Patient Evaluation and Planning

Anesthetic protocol

Although terminology may differ, every anesthetic protocol follows a basic sequence:

  • Patient evaluation and planning
  • Premedication
  • Induction
  • Maintenance
  • Recovery

Each phase of anesthesia is comprised of a detailed set of critical activities. Veterinary practices focused on consistency and attention to detail should expect positive outcomes across the entire range of their anesthetic procedures.

Patient history review

Patient evaluation begins with a thorough review of the patient’s medical history.  The patient history review begins by updating the patient’s medical record during an interview with its owner.   Questions concerning changes in health status and behavior should be reviewed.  The owner should also be asked about the pet’s previous anesthetic episodes and past and current medication history, including heartworm prophylaxis and any supplements the pet is currently taking. Finally, it should be determined when the patient last had a meal.

Patient History Review

  • Health and behavior changes
  • Previous anesthesia
  • Medication ( inc. heartworm prophylaxis and supplements)
  • Time of last meal

Here are equipment guidelines to follow when preparing for an anesthetic procedure: 

CO2 absorbent

The CO2 absorbent should be checked and replaced according to its manufacturer’s specifications.   Note that patient size and varying metabolic rates affect the frequency with which the material needs to be replaced.  

Supply lines

Ensure supply lines are not blocked, not kinked and securely connected to their respective pieces of equipment.

Oxygen quantity and flow

Confirm sufficient oxygen is available and that flow meter is functioning properly.  Leak check the system prior to every procedure by closing the pop-off valve and blocking the patient connector.  Fill the system with oxygen to a pressure of 30-40 cm of water.  After turning off the oxygen flow, the system should remain pressurized for at least 10 seconds.

Waste gas scavenger

Verify an appropriate waste gas scavenging system is available and fully functional.

Monitoring equipment

Ensure all monitoring devices and leads are present and operational.  Know when monitors were last calibrated.

Warming and positioning devices

Check the adequacy of the supplemental warmth sources and the availability and functionality of required positioning devices.

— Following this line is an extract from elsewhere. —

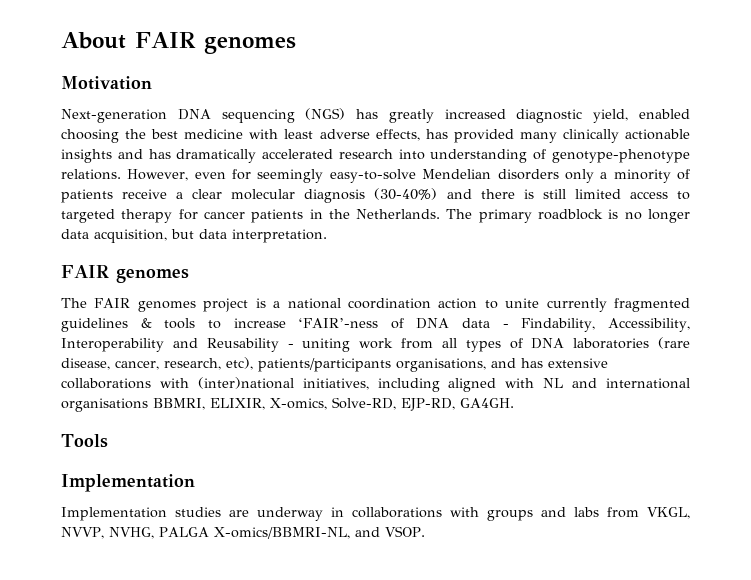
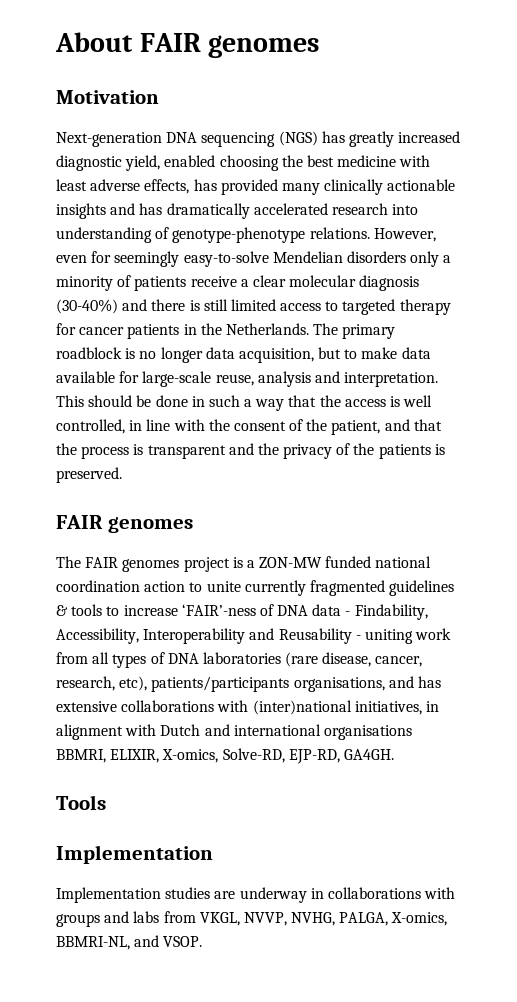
[199,229,327,243] data interpretation. -> [344,347,431,359] [56,371,439,387] [56,395,433,411] [56,419,442,435] [56,443,445,459] [56,467,122,483] to make data available for large-scale reuse, analysis and interpretation. This should be done in such a way that the access is well controlled, in line with the consent of the patient, and that the process is transparent and the privacy of the patients is preserved.
(281, 304) none -> [259,556,372,568] ZON-MW funded
[377,378,564,392] including aligned with NL -> [425,701,439,712] [56,724,201,740] in alignment with Dutch
[158,527,350,539] PALGA X-omics/BBMRI-NL, -> [339,912,448,926] [56,936,130,950] PALGA, X-omics, BBMRI-NL,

The patient history review concludes with an explanation of the surgical and anesthetic procedure to be performed, including a risk assessment. Finally, obtain the client’s signature on the consent form.  

Physical Examination

Once the pet has been admitted, a physical examination is conducted, including vital signs, a baseline blood pressure and, if indicated, an ECG.

  • Vital signs
  • Baseline blood pressure
  • ECG, if indicated

Pre-anesthetic diagnostic tests

Results of all relevant pre-anesthetic diagnostic tests, including a biochemistry panel, complete blood count, and urinalysis and others, as indicated, should be reviewed and recorded in the patient history.  Based upon the history and physical examination, diagnostic imaging and may also be indicated.
Considering the factors found in the patient history review, physical examination and pre-anesthetic diagnostics, the veterinarian should note the patient’s ASA health status as a factor in her overall risk assessment for the procedure.

Pre-anesthesia Diagnostic Tests

  • Biochemistry panel
  • Complete blood count
  • Urinalysis

Documentation

Documentation of the anesthetic event should begin simultaneously with the patient history review and chronicle the entire procedure through recovery.  Vital signs, peri-anesthetic events and interventions including medications and dosages, routes and time of administration are recorded.  Trained staff should record patient parameters at 5 to 10 minute intervals, more frequently if abnormal trends or unexpected events occur.

Documentation requirements

  • Timing: pre-anesthesia through recovery
  • All events, interventions
  • Medication:  doses, how/when administered
  • Frequency:  every 5 to 10 minutes

Equipment and medications pre-check

To complete patient evaluation and planning activities, ensure all equipment required for the procedure is accessible and in working order.  All required drugs and medications should be available in sufficient quantities and in date.  These activities can be performed prior to admission of the patient.  

Emergency medications should be available and their dose rates known and or displayed on a visible emergency chart.  It is important to pre-emptively calculate emergency drug doses for the patient being anesthetized.  Make sure all participating staff are current with procedures for cardiopulmonary cerebral resuscitation.